## Available data
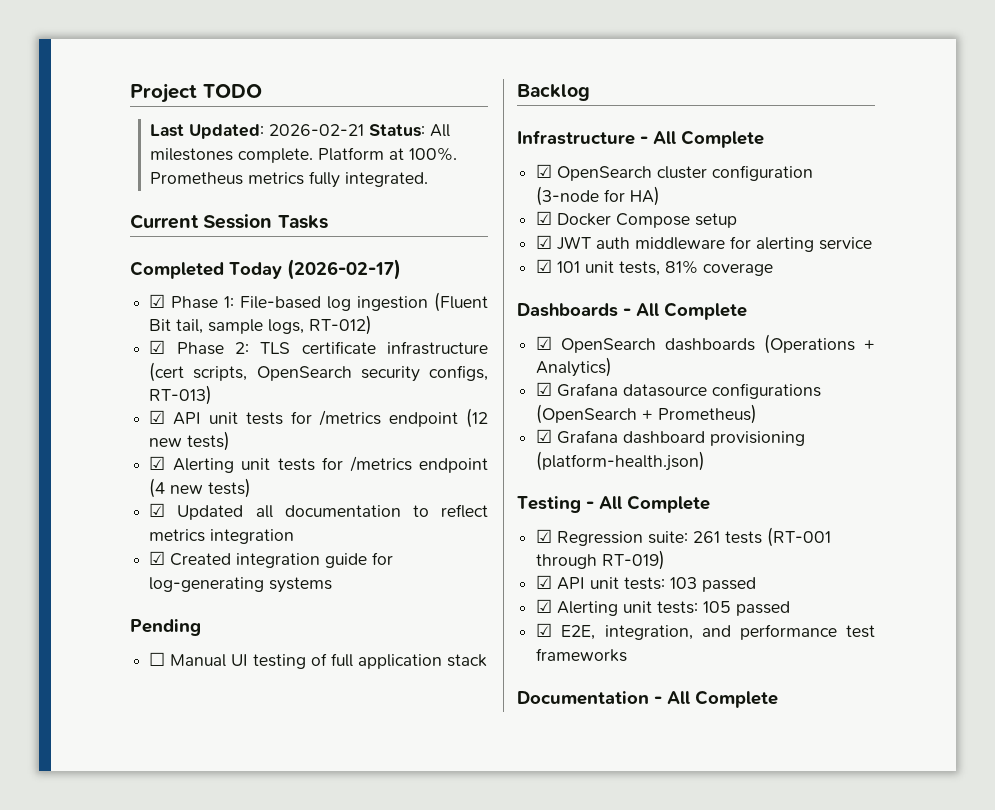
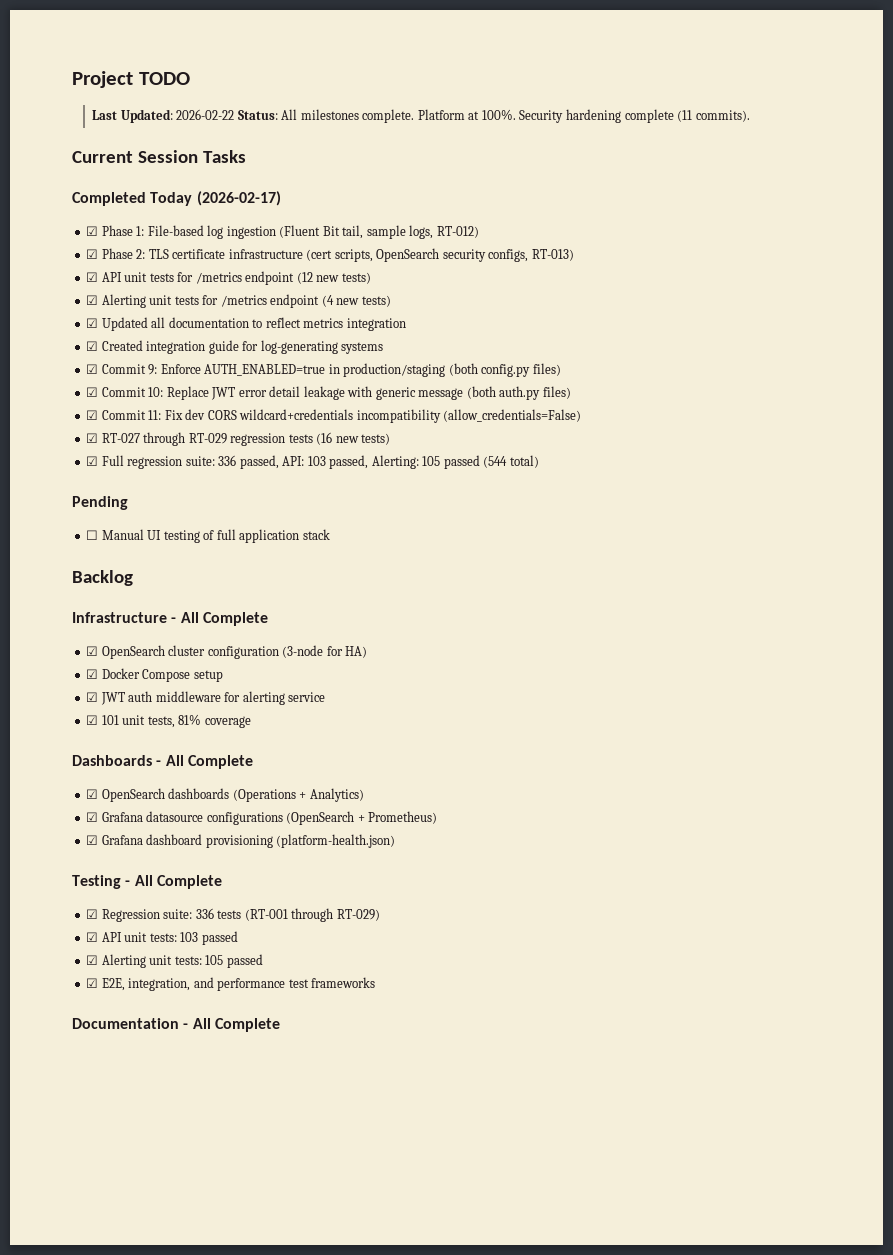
- Last Updated: 2026-02-21 Status: All milestones complete.
+ Last Updated: 2026-02-22 Status: All milestones complete.
- Prometheus metrics fully integrated.
+ Security hardening complete (11 commits).
+ ☑ Commit 9: Enforce AUTH_ENABLED=true in production/staging (both config.py files)
+ ☑ Commit 10: Replace JWT error detail leakage with generic message (both auth.py files)
+ ☑ Commit 11: Fix dev CORS wildcard+credentials incompatibility (allow_credentials=False)
+ ☑ RT-027 through RT-029 regression tests (16 new tests)
+ ☑ Full regression suite: 336 passed, API: 103 passed, Alerting: 105 passed (544 total)
- ☑ Regression suite: 261 tests (RT-001 through RT-019)
+ ☑ Regression suite: 336 tests (RT-001 through RT-029)

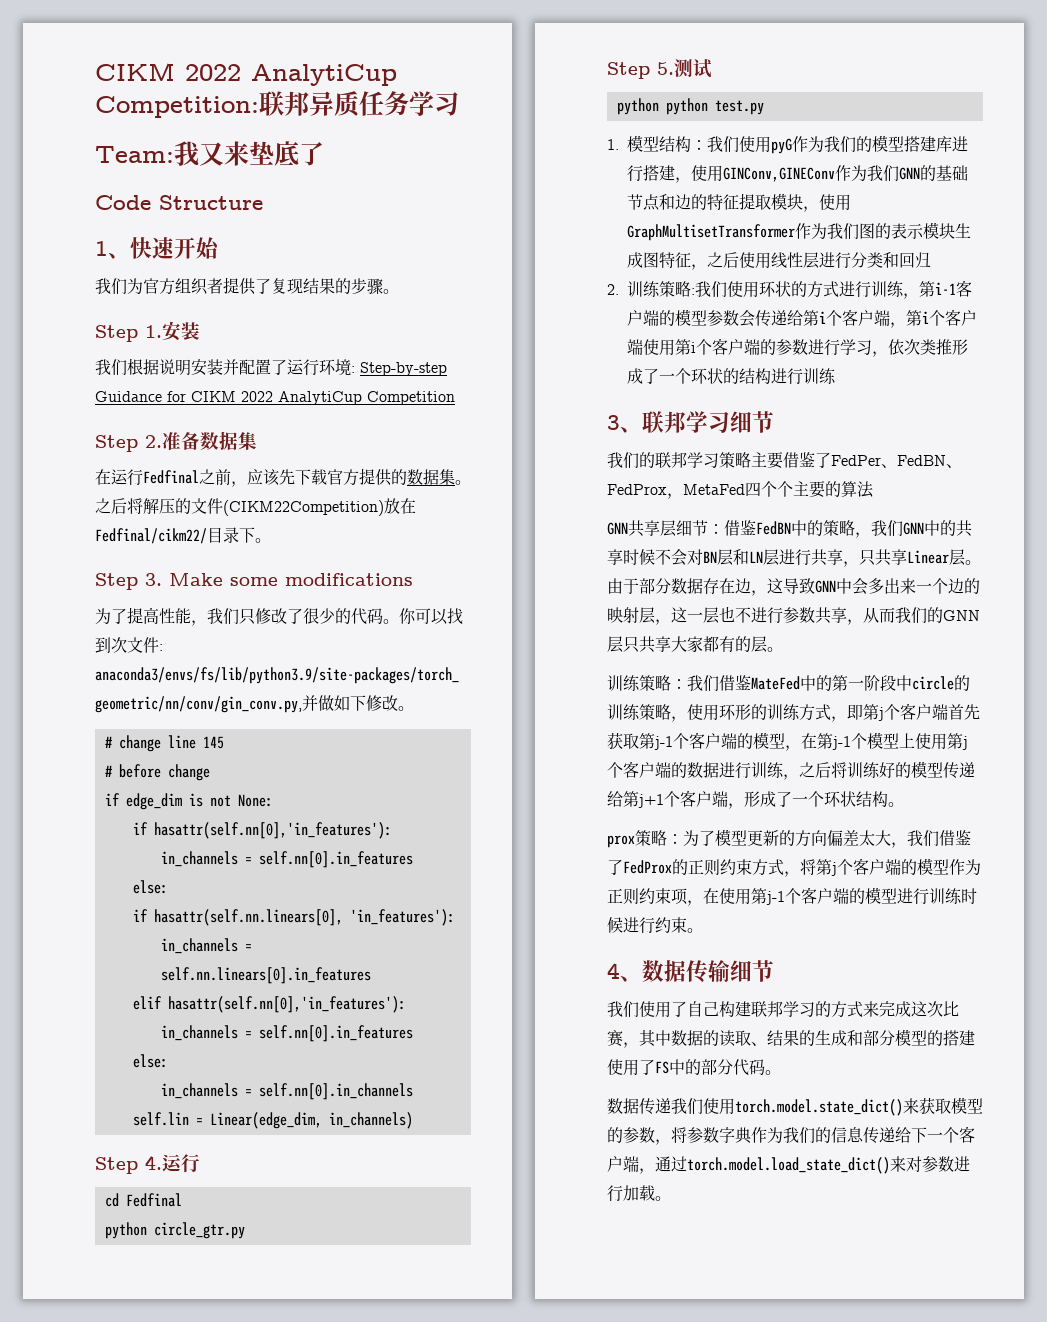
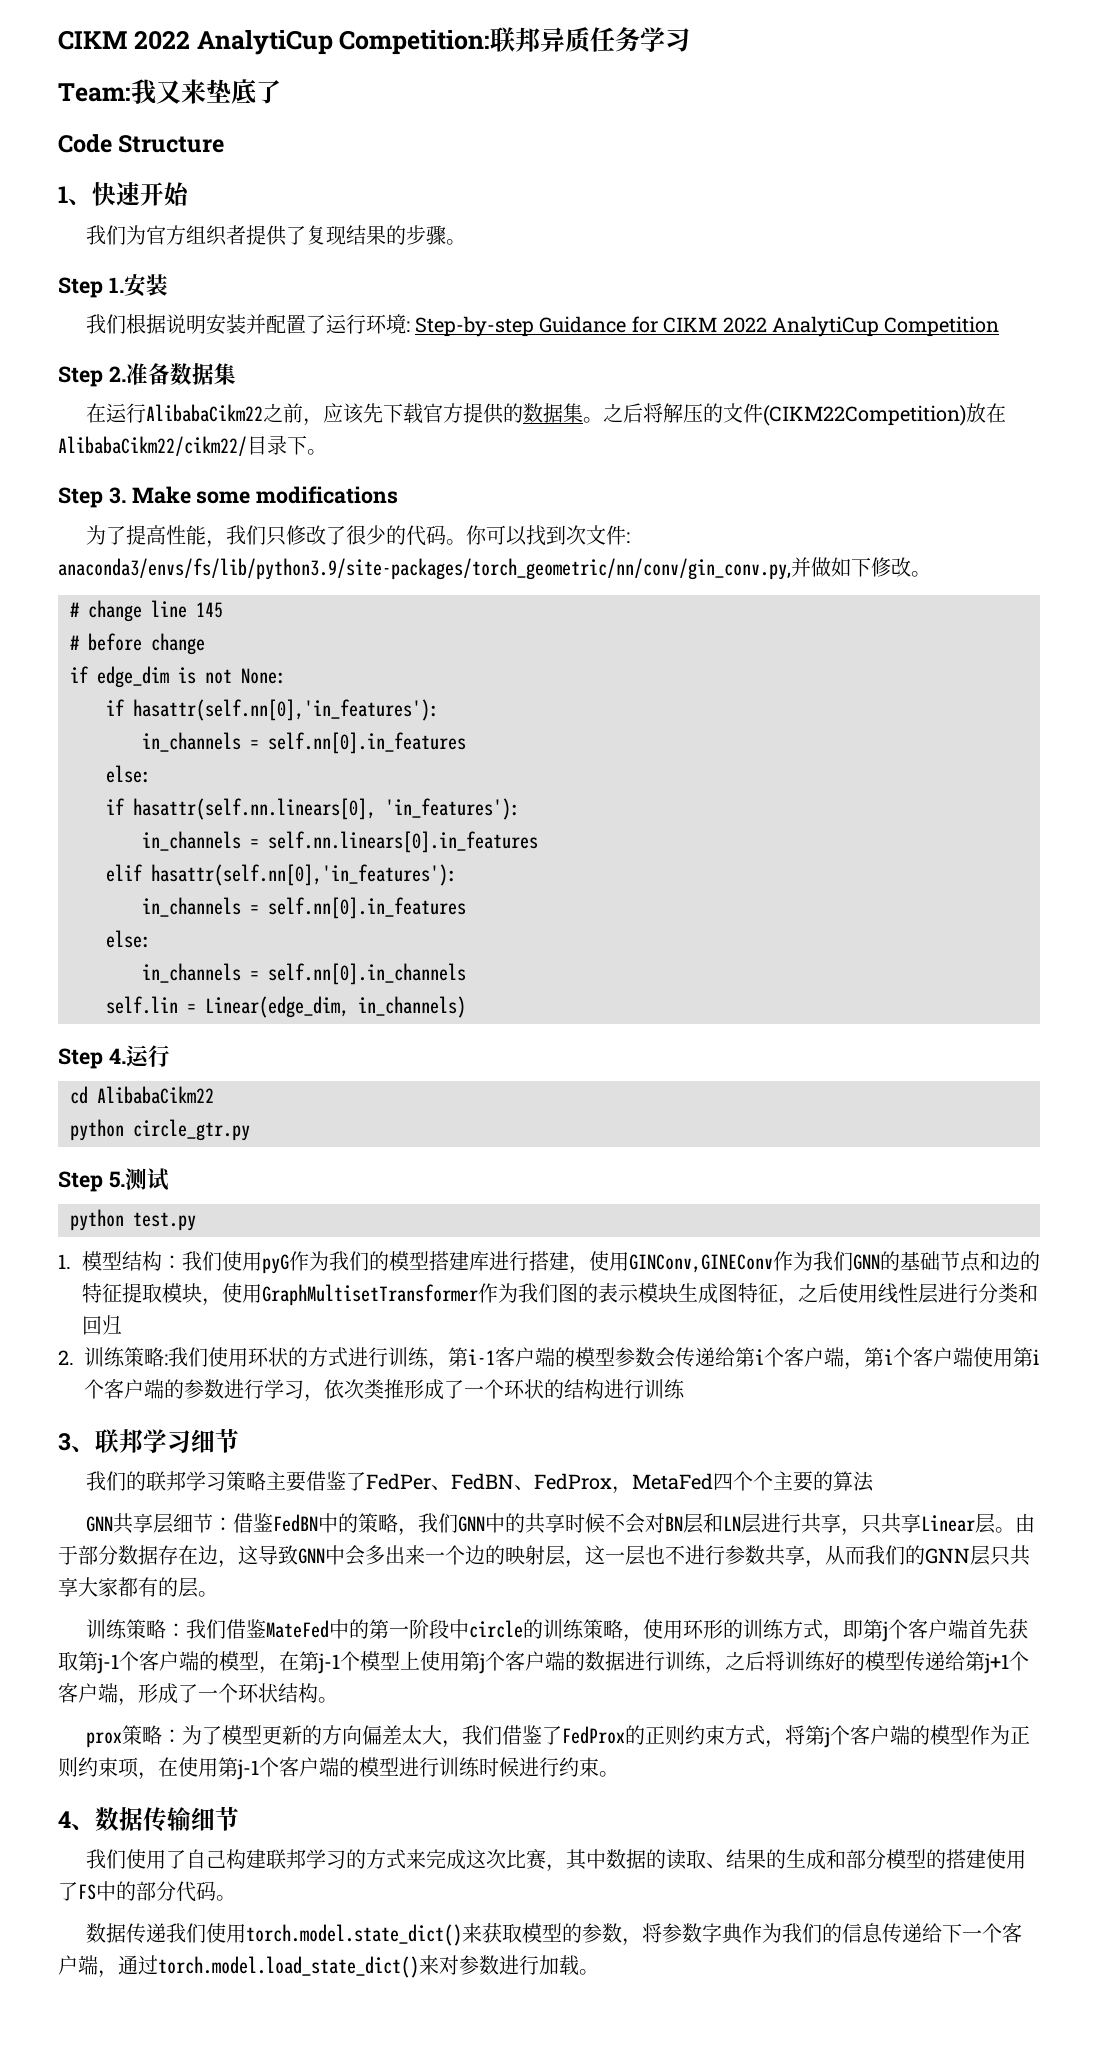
- 在运行Fedfinal之前，应该先下载官方提供的数据集。
+ 在运行AlibabaCikm22之前，应该先下载官方提供的数据集。
- 之后将解压的文件(CIKM22Competition)放在Fedfinal/cikm22/目录下。
+ 之后将解压的文件(CIKM22Competition)放在AlibabaCikm22/cikm22/目录下。
- cd Fedfinal
+ cd AlibabaCikm22
- python python test.py
+ python test.py

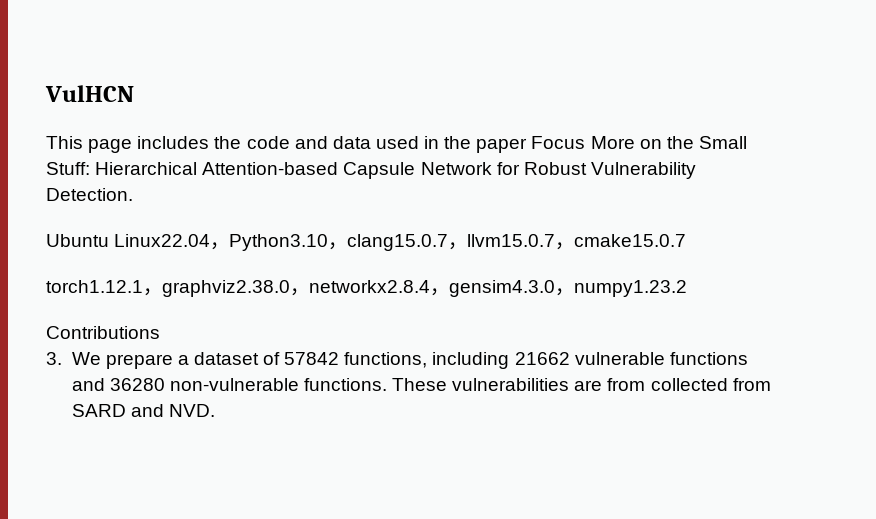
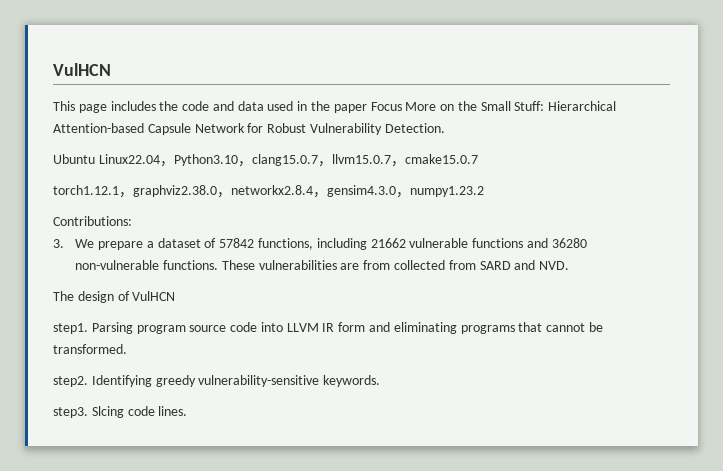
- Contributions
+ Contributions:
+ The design of VulHCN
+ step1. Parsing program source code into LLVM IR form and eliminating programs that cannot be transformed.
+ step2. Identifying greedy vulnerability-sensitive keywords.
+ step3. Slcing code lines.

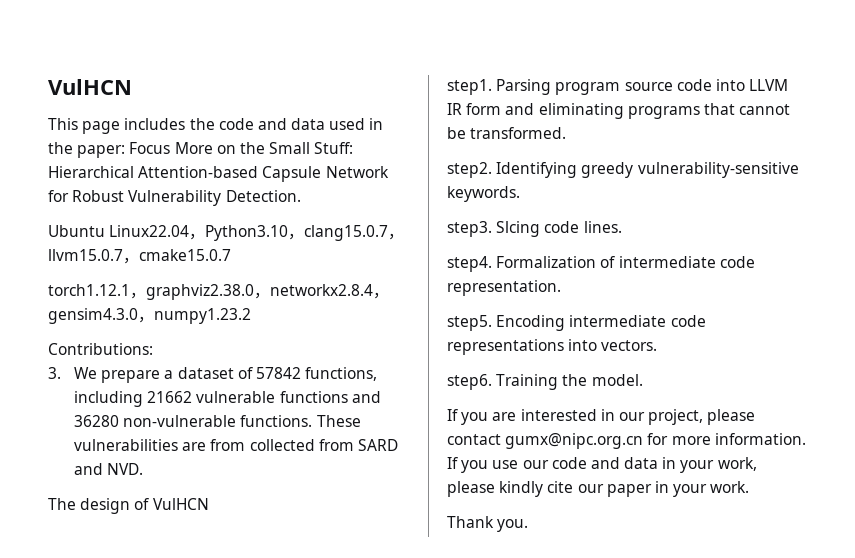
- This page includes the code and data used in the paper Focus More on the Small Stuff: Hierarchical Attention-based Capsule Network for Robust Vulnerability Detection.
+ This page includes the code and data used in the paper: Focus More on the Small Stuff: Hierarchical Attention-based Capsule Network for Robust Vulnerability Detection.
+ step4. Formalization of intermediate code representation.
+ step5. Encoding intermediate code representations into vectors.
+ step6. Training the model.
+ If you are interested in our project, please contact gumx@nipc.org.cn for more information. If you use our code and data in your work, please kindly cite our paper in your work.
+ Thank you.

## Work to complete
Leave the pictures out and transcribe the remaining material exactly.

## Written solution
- Last Updated: 2026-02-21 Status: All milestones complete.
+ Last Updated: 2026-02-22 Status: All milestones complete.
- Prometheus metrics fully integrated.
+ Security hardening complete (11 commits).
+ ☑ Commit 9: Enforce AUTH_ENABLED=true in production/staging (both config.py files)
+ ☑ Commit 10: Replace JWT error detail leakage with generic message (both auth.py files)
+ ☑ Commit 11: Fix dev CORS wildcard+credentials incompatibility (allow_credentials=False)
+ ☑ RT-027 through RT-029 regression tests (16 new tests)
+ ☑ Full regression suite: 336 passed, API: 103 passed, Alerting: 105 passed (544 total)
- ☑ Regression suite: 261 tests (RT-001 through RT-019)
+ ☑ Regression suite: 336 tests (RT-001 through RT-029)

- 在运行Fedfinal之前，应该先下载官方提供的数据集。
+ 在运行AlibabaCikm22之前，应该先下载官方提供的数据集。
- 之后将解压的文件(CIKM22Competition)放在Fedfinal/cikm22/目录下。
+ 之后将解压的文件(CIKM22Competition)放在AlibabaCikm22/cikm22/目录下。
- cd Fedfinal
+ cd AlibabaCikm22
- python python test.py
+ python test.py

- Contributions
+ Contributions:
+ The design of VulHCN
+ step1. Parsing program source code into LLVM IR form and eliminating programs that cannot be transformed.
+ step2. Identifying greedy vulnerability-sensitive keywords.
+ step3. Slcing code lines.

- This page includes the code and data used in the paper Focus More on the Small Stuff: Hierarchical Attention-based Capsule Network for Robust Vulnerability Detection.
+ This page includes the code and data used in the paper: Focus More on the Small Stuff: Hierarchical Attention-based Capsule Network for Robust Vulnerability Detection.
+ step4. Formalization of intermediate code representation.
+ step5. Encoding intermediate code representations into vectors.
+ step6. Training the model.
+ If you are interested in our project, please contact gumx@nipc.org.cn for more information. If you use our code and data in your work, please kindly cite our paper in your work.
+ Thank you.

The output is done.